Task requirements ::
Pictures stay out of the copy; output exactly the lines from the one containing "text-decoration: underline ->" through the end of the material.

Entries supplied ::

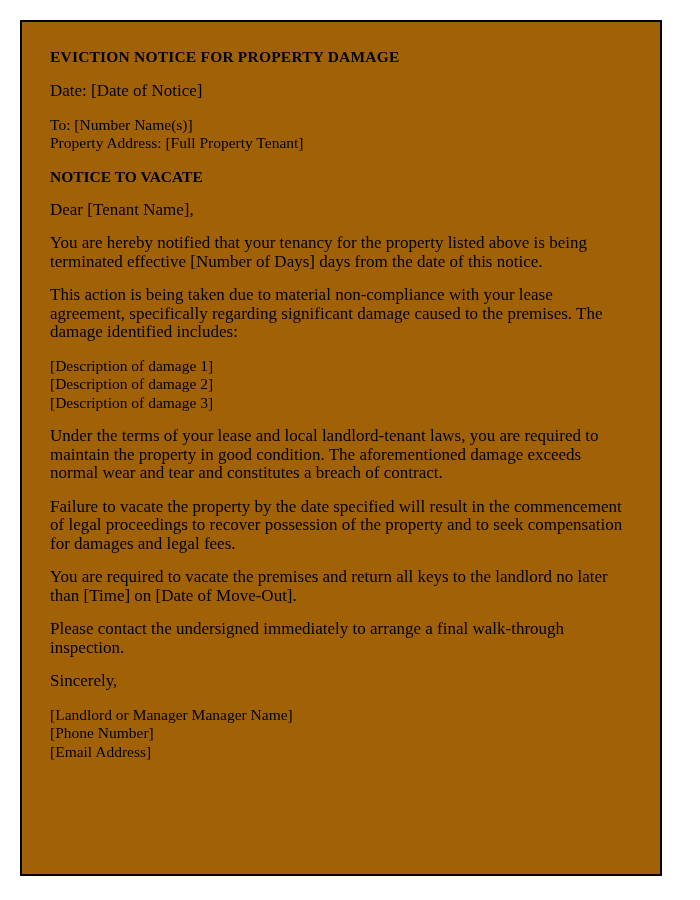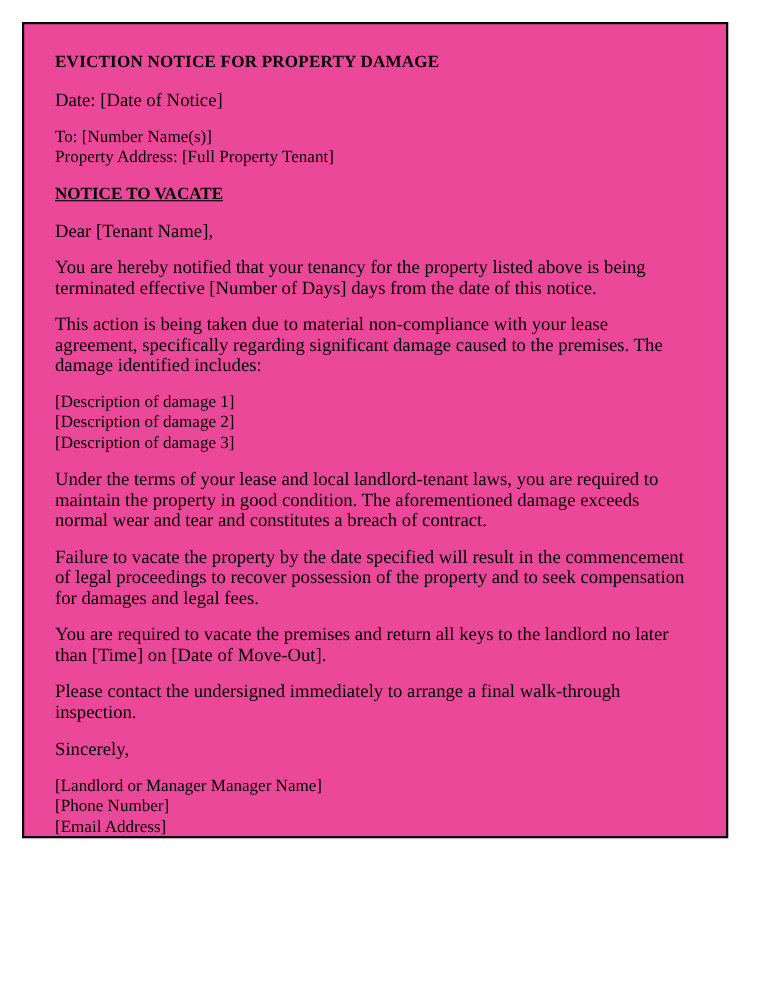"EVICTION NOTICE FOR PROPERTY DAMAGE" .letter-page { background: #ec4899 -> #a16207; height: 742px -> 856px }
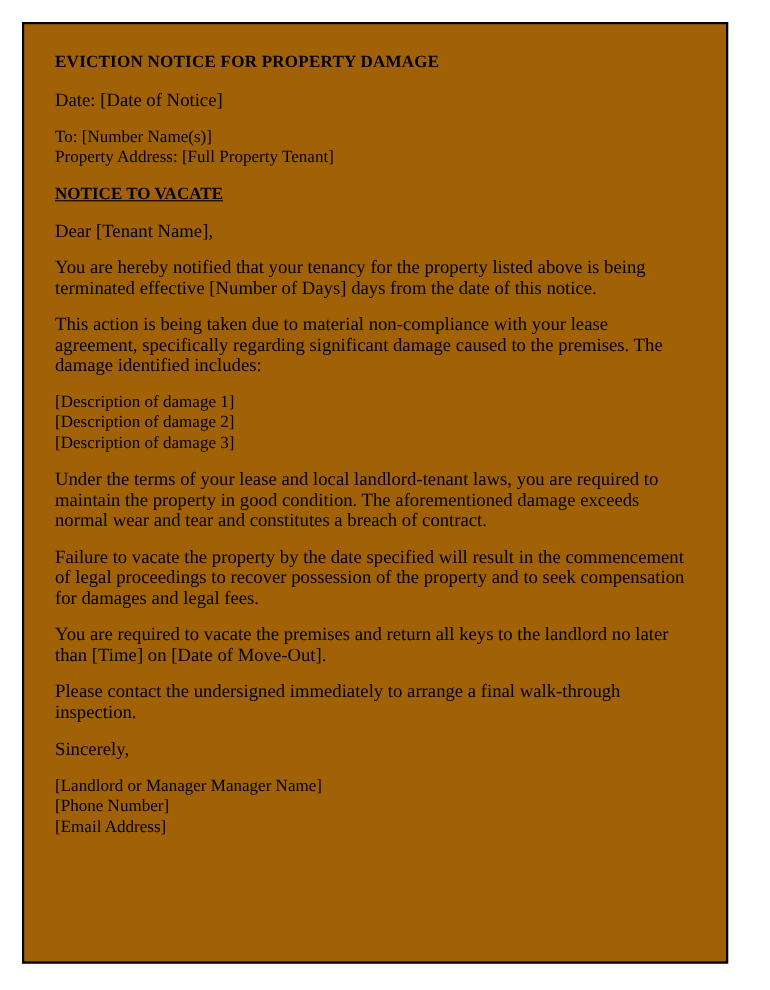"NOTICE TO VACATE" .section-heading { text-decoration: underline -> none }
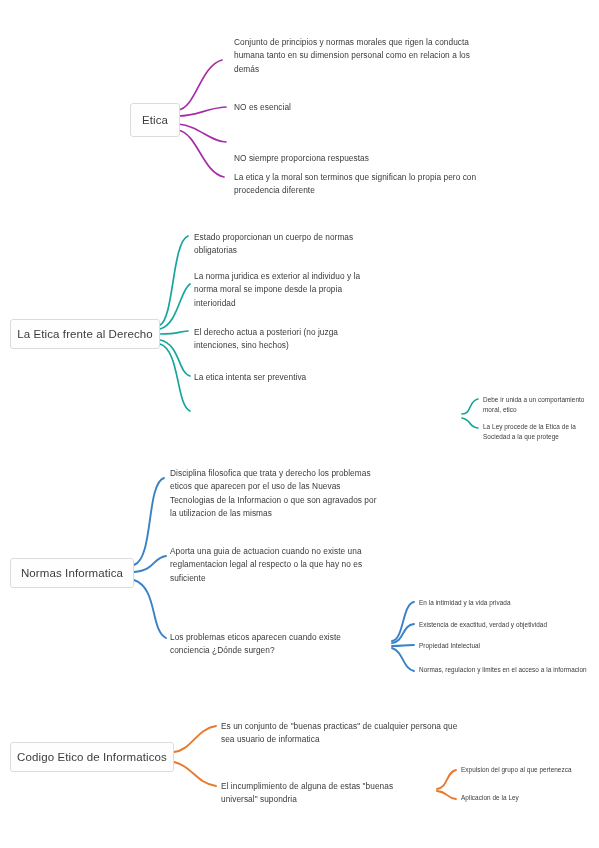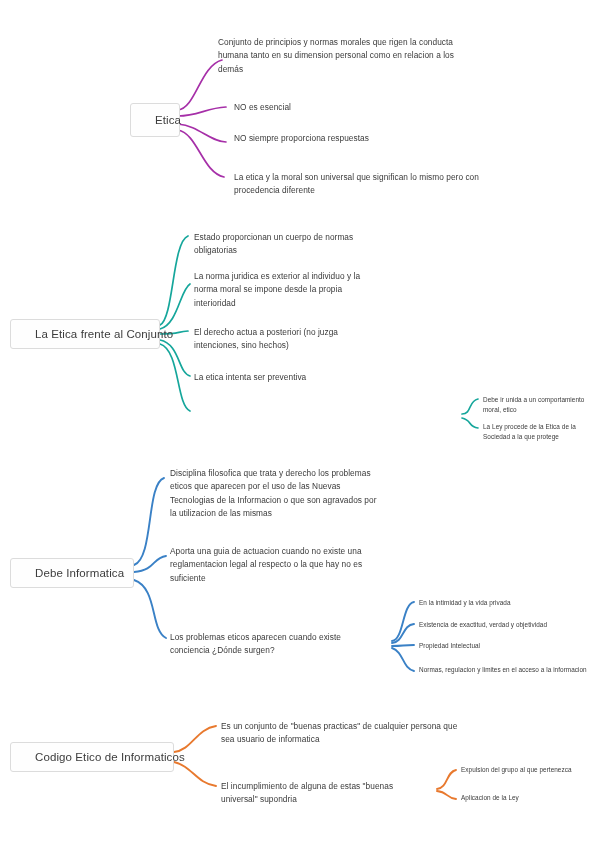"Conjunto de principios y normas" div.leaf { left: 218px -> 234px }
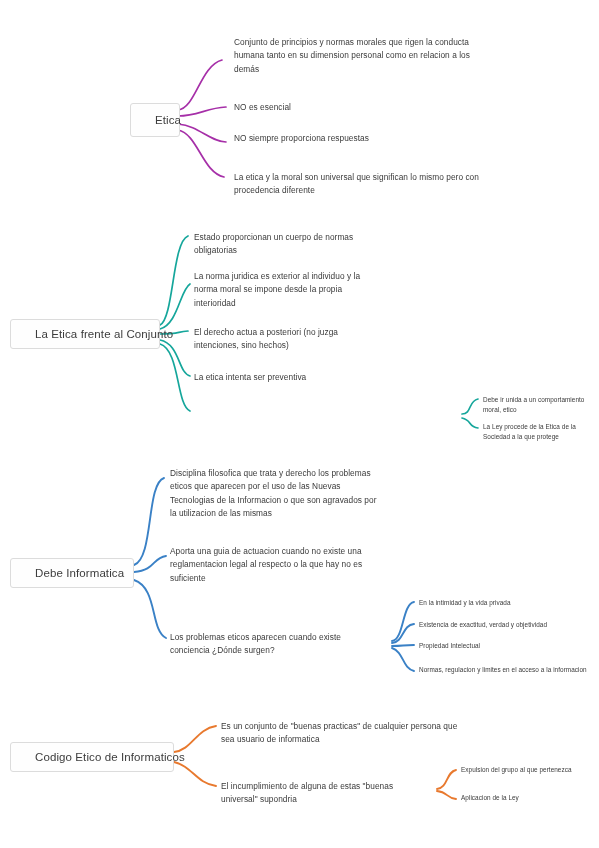"Etica" .node { justify-content: flex-start -> center }
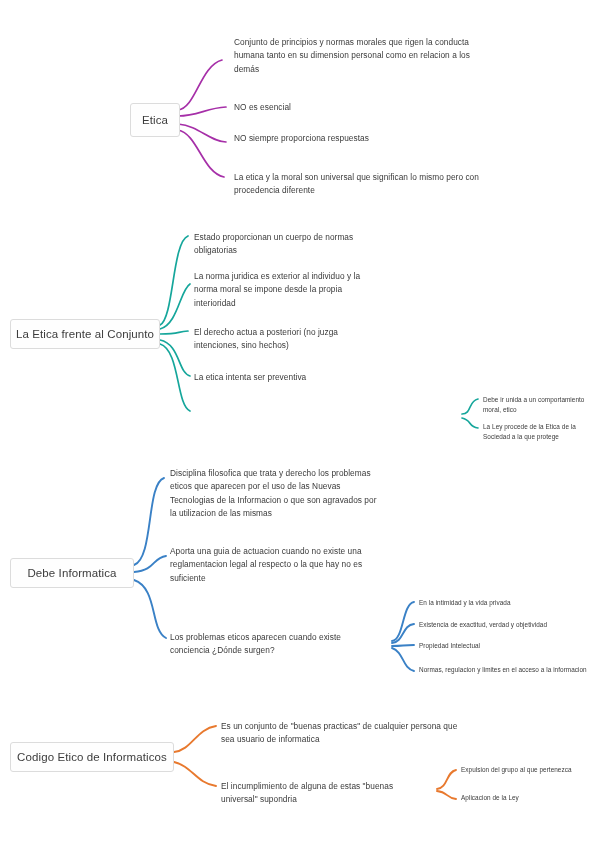"NO siempre proporciona respuestas" div.leaf { top: 132px -> 152px }
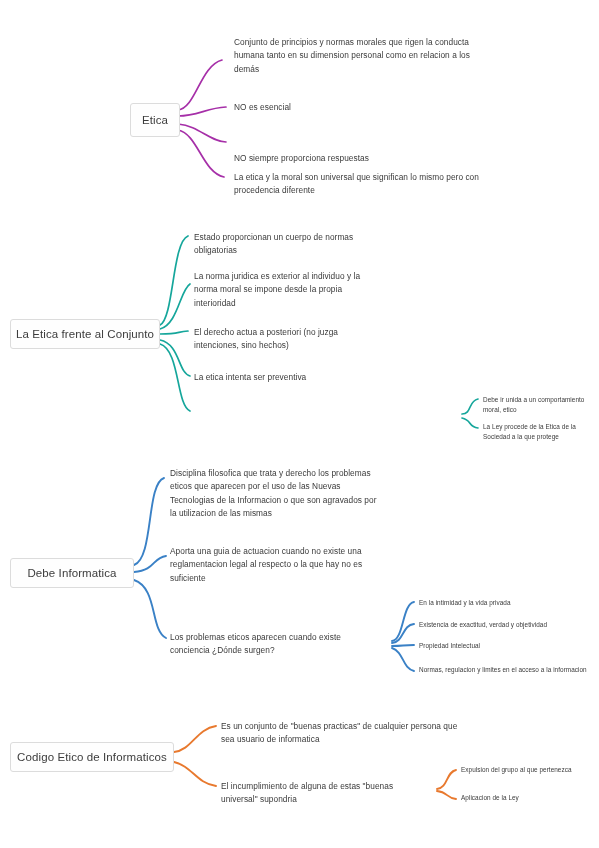"La etica y la moral" span { text: universal que significan lo mismo -> terminos que significan lo propia }
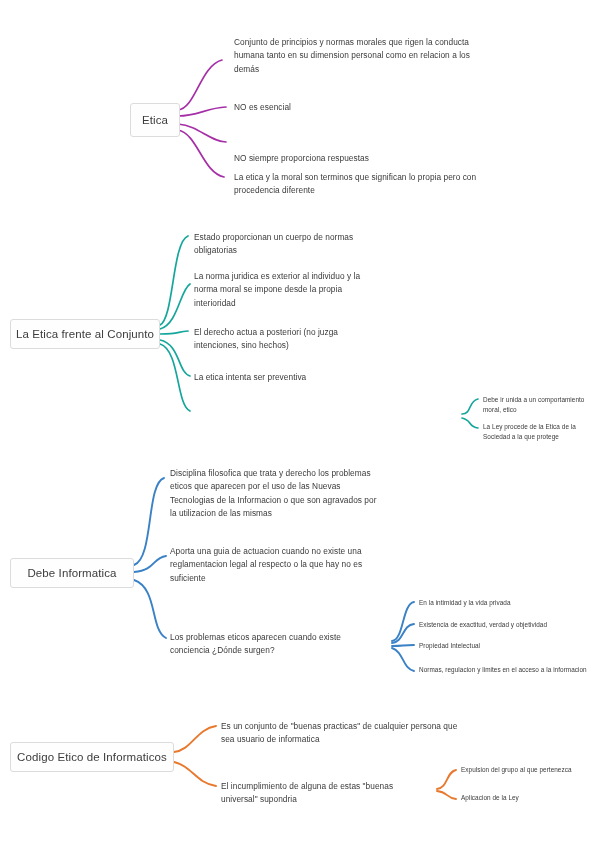"La Etica frente al Conjunto" span { text: Conjunto -> Derecho }
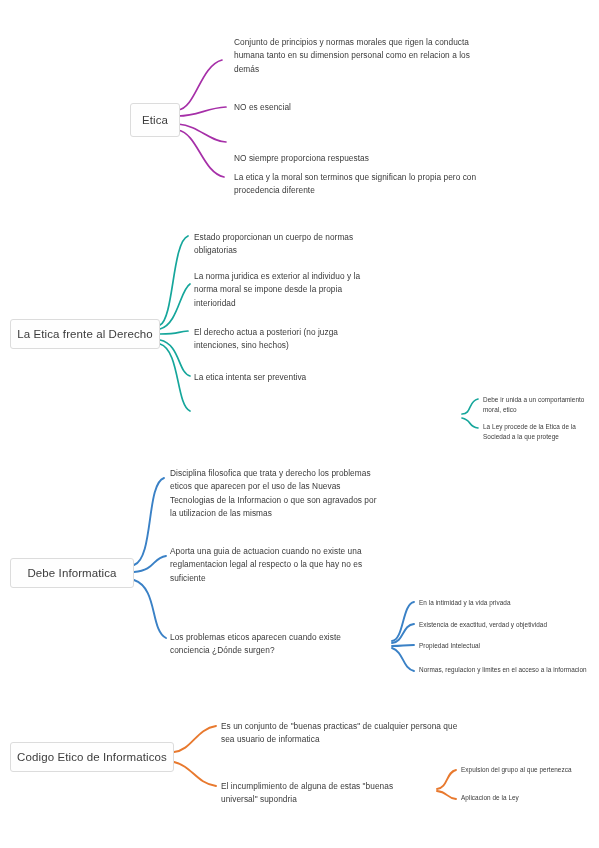"Debe Informatica" span { text: Debe -> Normas }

Expected answer ::
"NOTICE TO VACATE" .section-heading { text-decoration: underline -> none }
"Conjunto de principios y normas" div.leaf { left: 218px -> 234px }
"Etica" .node { justify-content: flex-start -> center }
"NO siempre proporciona respuestas" div.leaf { top: 132px -> 152px }
"La etica y la moral" span { text: universal que significan lo mismo -> terminos que significan lo propia }
"La Etica frente al Conjunto" span { text: Conjunto -> Derecho }
"Debe Informatica" span { text: Debe -> Normas }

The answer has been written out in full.